(Available data)

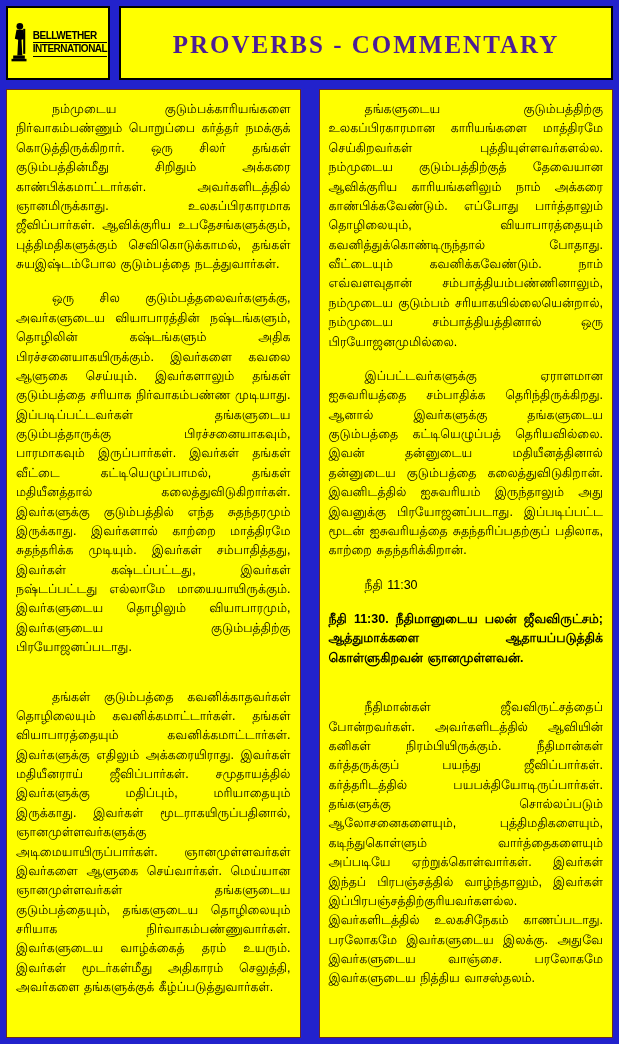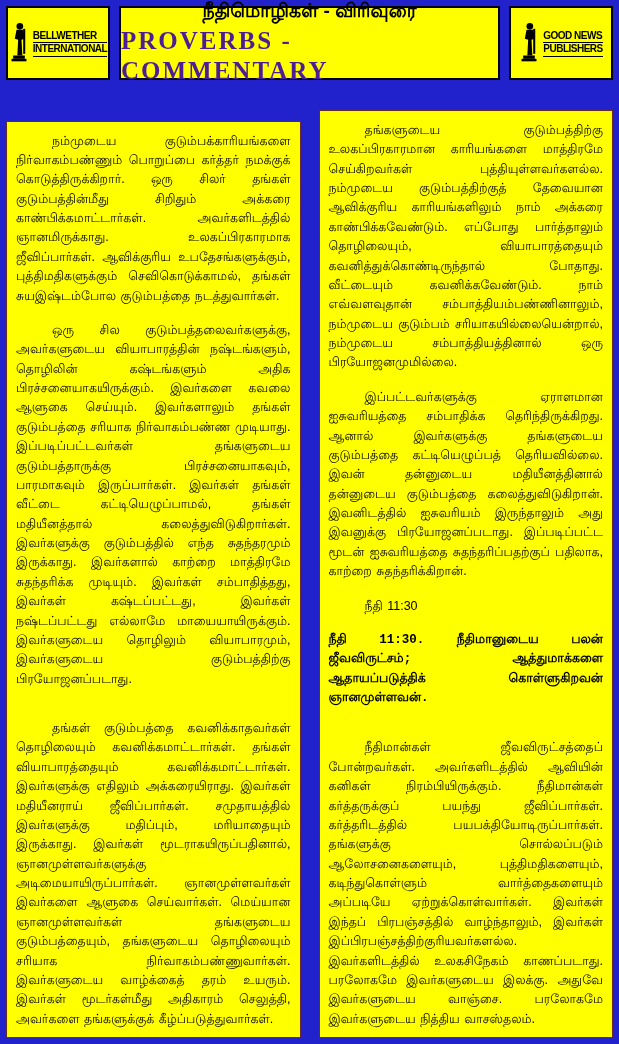--- a/index.html
+++ b/index.html
@@ -114,7 +114,6 @@
     </div>
 
     <div class="title-box">
-      <div class="title-tamil">நீதிமொழிகள் - விரிவுரை</div>
       <div class="title-english">PROVERBS - COMMENTARY</div>
     </div>
 

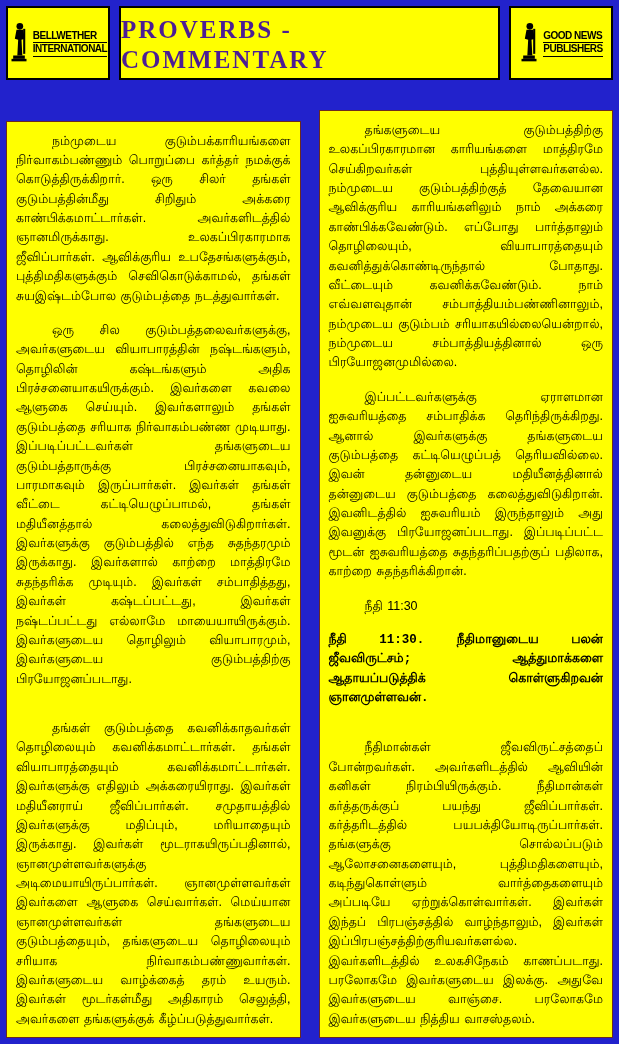--- a/index.html
+++ b/index.html
@@ -117,21 +117,6 @@
       <div class="title-english">PROVERBS - COMMENTARY</div>
     </div>
 
-    <div class="logo-box">
-      <svg class="logo-fig" viewBox="0 0 24 50">
-        <g fill="#000">
-          <circle cx="13" cy="5" r="4"></circle>
-          <path d="M9 9 L17 9 L19 20 L15 21 L16 40 L10 40 L11 21 L7 20 Z"></path>
-          <rect x="5" y="40" width="14" height="4"></rect>
-          <rect x="3" y="44" width="18" height="3"></rect>
-          <rect x="17" y="8" width="2.5" height="30"></rect>
-        </g>
-      </svg>
-      <div class="logo-text">
-        <span class="logo-line">GOOD NEWS</span>
-        <span class="logo-line">PUBLISHERS</span>
-      </div>
-    </div>
 
   </div>
 

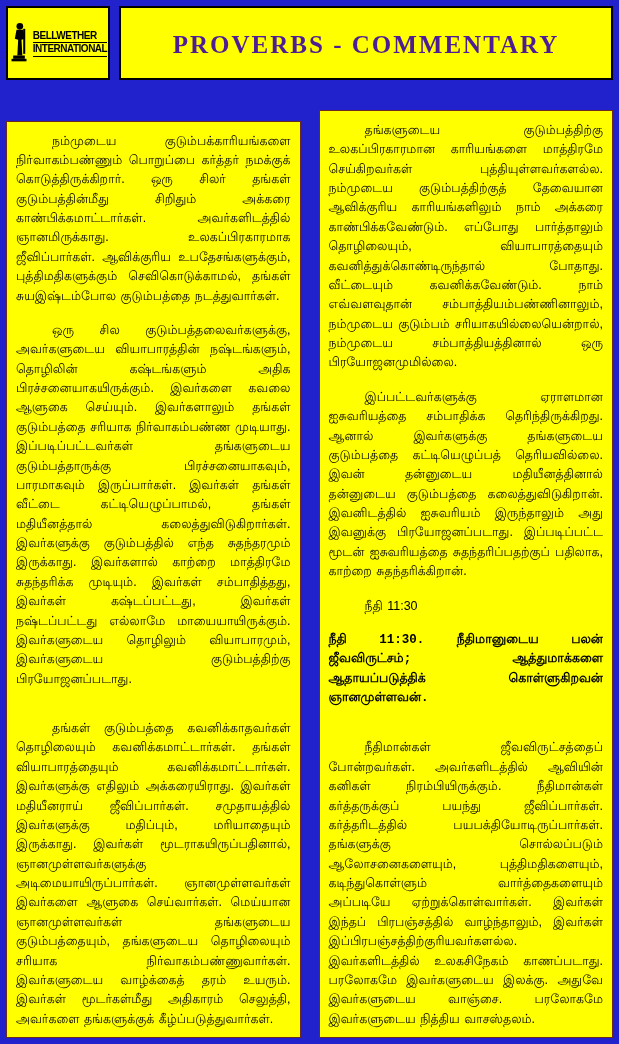--- a/index.html
+++ b/index.html
@@ -54,7 +54,7 @@
   }
   
   .body{
-    display:flex;gap:18px;flex:1 1 auto;min-height:0;align-items:flex-end;
+    display:flex;gap:18px;flex:1 1 auto;min-height:0;
   }
   .col{
     background:#FFFF00;

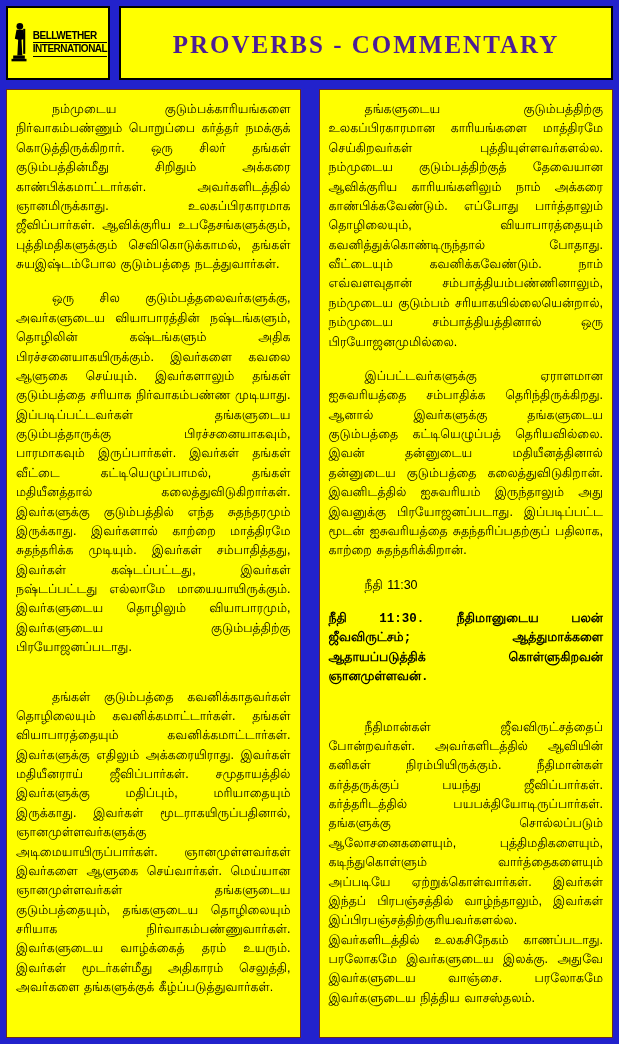--- a/index.html
+++ b/index.html
@@ -87,7 +87,6 @@
   .verse{
     font-weight:bold;
     text-indent:0 !important;
-    font-family:Liberation Mono, monospace;
   }
 </style>
 </head>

(End Available data)

Action item - An exact copy of every entry, pictures left out, is what to write here.

Finished task -
--- a/index.html
+++ b/index.html
@@ -114,7 +114,6 @@
     </div>
 
     <div class="title-box">
-      <div class="title-tamil">நீதிமொழிகள் - விரிவுரை</div>
       <div class="title-english">PROVERBS - COMMENTARY</div>
     </div>
 

--- a/index.html
+++ b/index.html
@@ -117,21 +117,6 @@
       <div class="title-english">PROVERBS - COMMENTARY</div>
     </div>
 
-    <div class="logo-box">
-      <svg class="logo-fig" viewBox="0 0 24 50">
-        <g fill="#000">
-          <circle cx="13" cy="5" r="4"></circle>
-          <path d="M9 9 L17 9 L19 20 L15 21 L16 40 L10 40 L11 21 L7 20 Z"></path>
-          <rect x="5" y="40" width="14" height="4"></rect>
-          <rect x="3" y="44" width="18" height="3"></rect>
-          <rect x="17" y="8" width="2.5" height="30"></rect>
-        </g>
-      </svg>
-      <div class="logo-text">
-        <span class="logo-line">GOOD NEWS</span>
-        <span class="logo-line">PUBLISHERS</span>
-      </div>
-    </div>
 
   </div>
 

--- a/index.html
+++ b/index.html
@@ -54,7 +54,7 @@
   }
   
   .body{
-    display:flex;gap:18px;flex:1 1 auto;min-height:0;align-items:flex-end;
+    display:flex;gap:18px;flex:1 1 auto;min-height:0;
   }
   .col{
     background:#FFFF00;

--- a/index.html
+++ b/index.html
@@ -87,7 +87,6 @@
   .verse{
     font-weight:bold;
     text-indent:0 !important;
-    font-family:Liberation Mono, monospace;
   }
 </style>
 </head>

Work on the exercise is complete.